Notice also that we sent groceries to the function as the parameter. This object exists in global scope and since it is a list, it is not copied so should not be mutated in the function (best practice). But we do iterate over it and peel off data which is accumulated in a local running total. total is in function scope. And, in this case, we are mutating the global object, stock which is accessible from inside the function.

The return statement passes this local value (not the variable total, though) back to the caller scope, where it is then printed.

The example shows that we could have printed before returning, or after with no apparent difference. The real difference though is that now we have the value in global scope.

your_bill = compute_bill(groceries)
print your_bill

Now we have it stored in this scope, as well, so may continue to use this value in further computation or tabulation. Making sense?


Thanks for taking the time to explain all this to us. You obviously put a lot of effort into that explanation, which is pretty sound of you. But I’m confused about the above line.

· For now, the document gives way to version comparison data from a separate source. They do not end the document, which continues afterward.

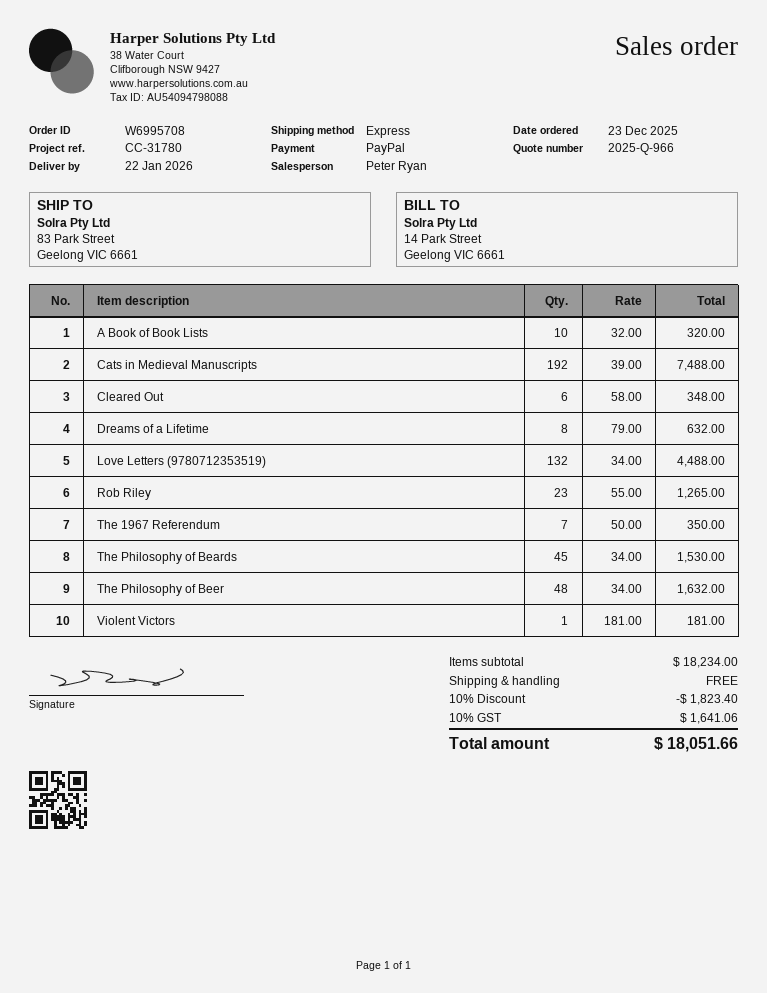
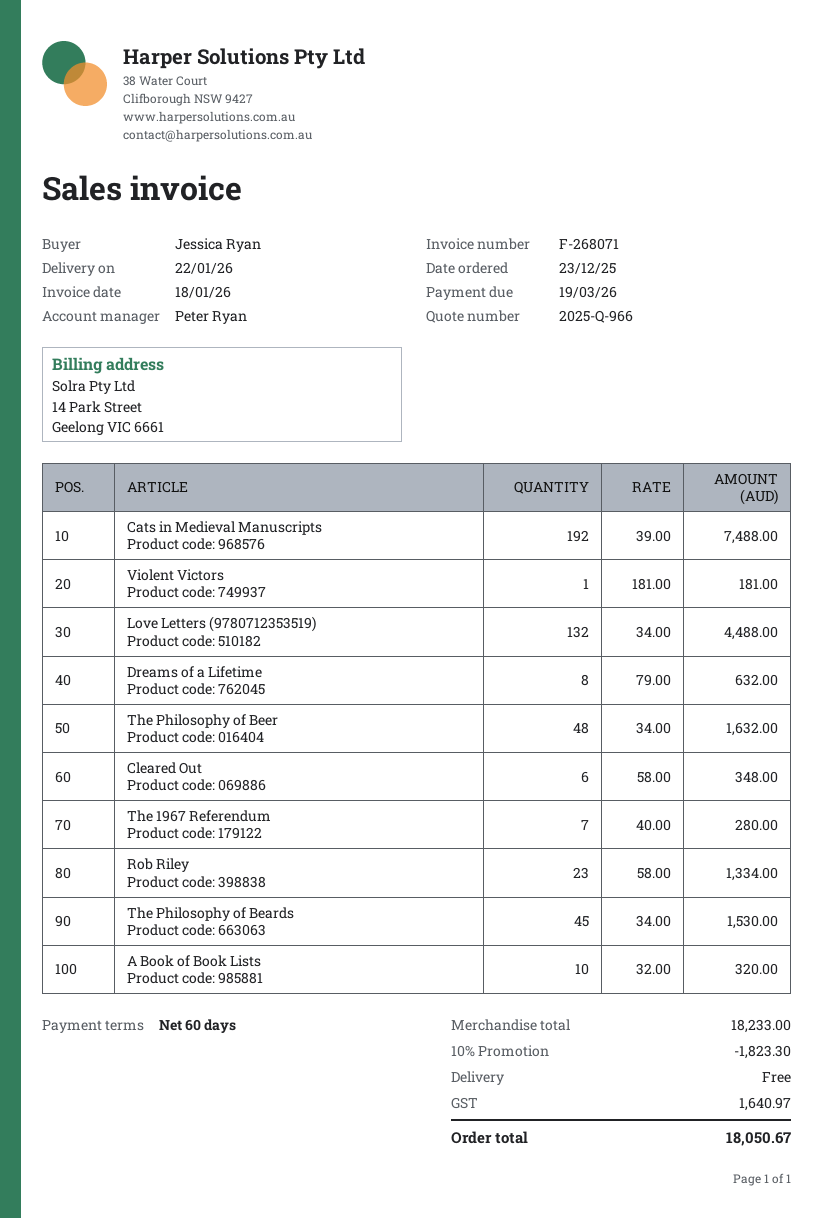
Rob Riley: 23 x 55.00 = 1265.00 -> 23 x 58.00 = 1334.00
The 1967 Referendum: 7 x 50.00 = 350.00 -> 7 x 40.00 = 280.00
subtotal: 18234.00 -> 18233.00
discount: 10% = 1823.40 -> 10% = 1823.30
tax: 1641.06 -> 1640.97
total: 18051.66 -> 18050.67

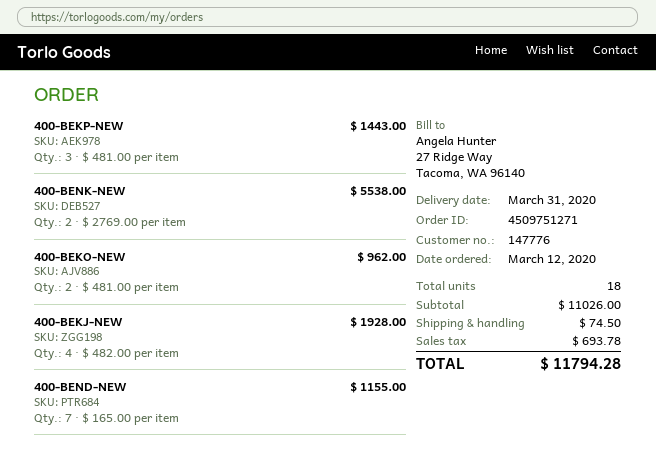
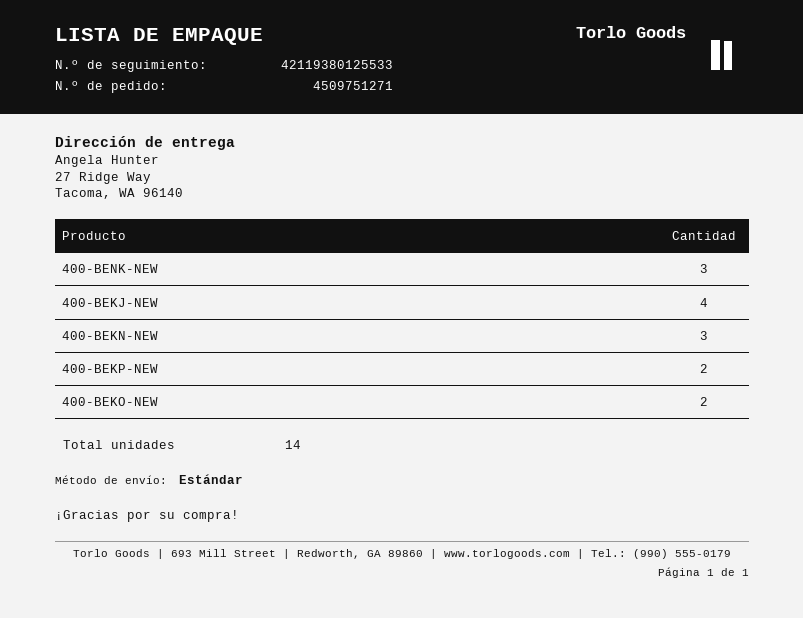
400-BEKP-NEW: 3 -> 2
400-BENK-NEW: 2 -> 3
400-BEND-NEW: 7 -> none
400-BEKN-NEW: none -> 3
total quantity: 18 -> 14

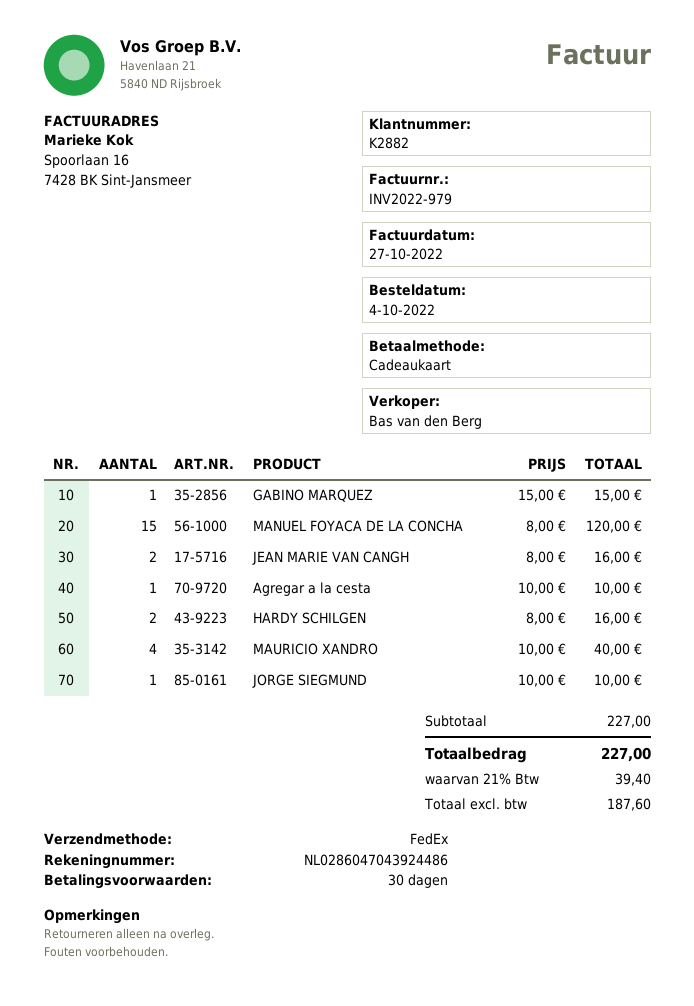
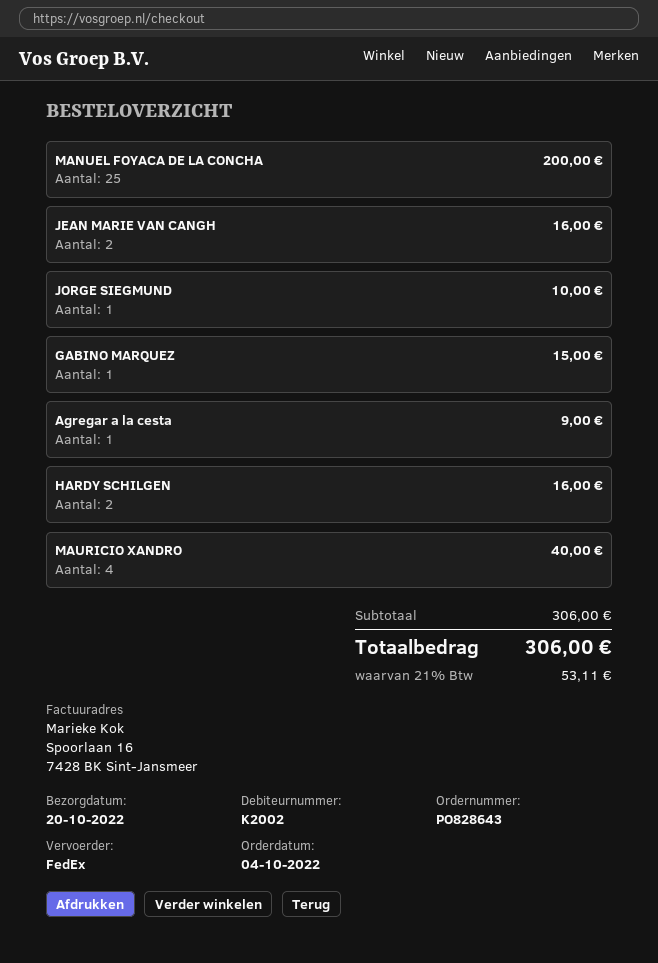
customer number: K2882 -> K2002
MANUEL FOYACA DE LA CONCHA: 15 for 120.00 -> 25 for 200.00
Agregar a la cesta: 1 for 10.00 -> 1 for 9.00
subtotal: 227.00 -> 306.00
tax: 21% = 39.40 -> 21% = 53.11
total: 227.00 -> 306.00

Why wouldn’t there be an (apparent) difference if we printed before returning.

And what exactly is the difference between those two ‘commands’. I mean to me printing seems to literally print to the display console, whereas return seems to close out a function (or something…)


Printing does not give anything back from the function. It is strictly output to the display. If the value is not returned, then the program has nothing to work with. By returning a value, the program does have something to continue on with.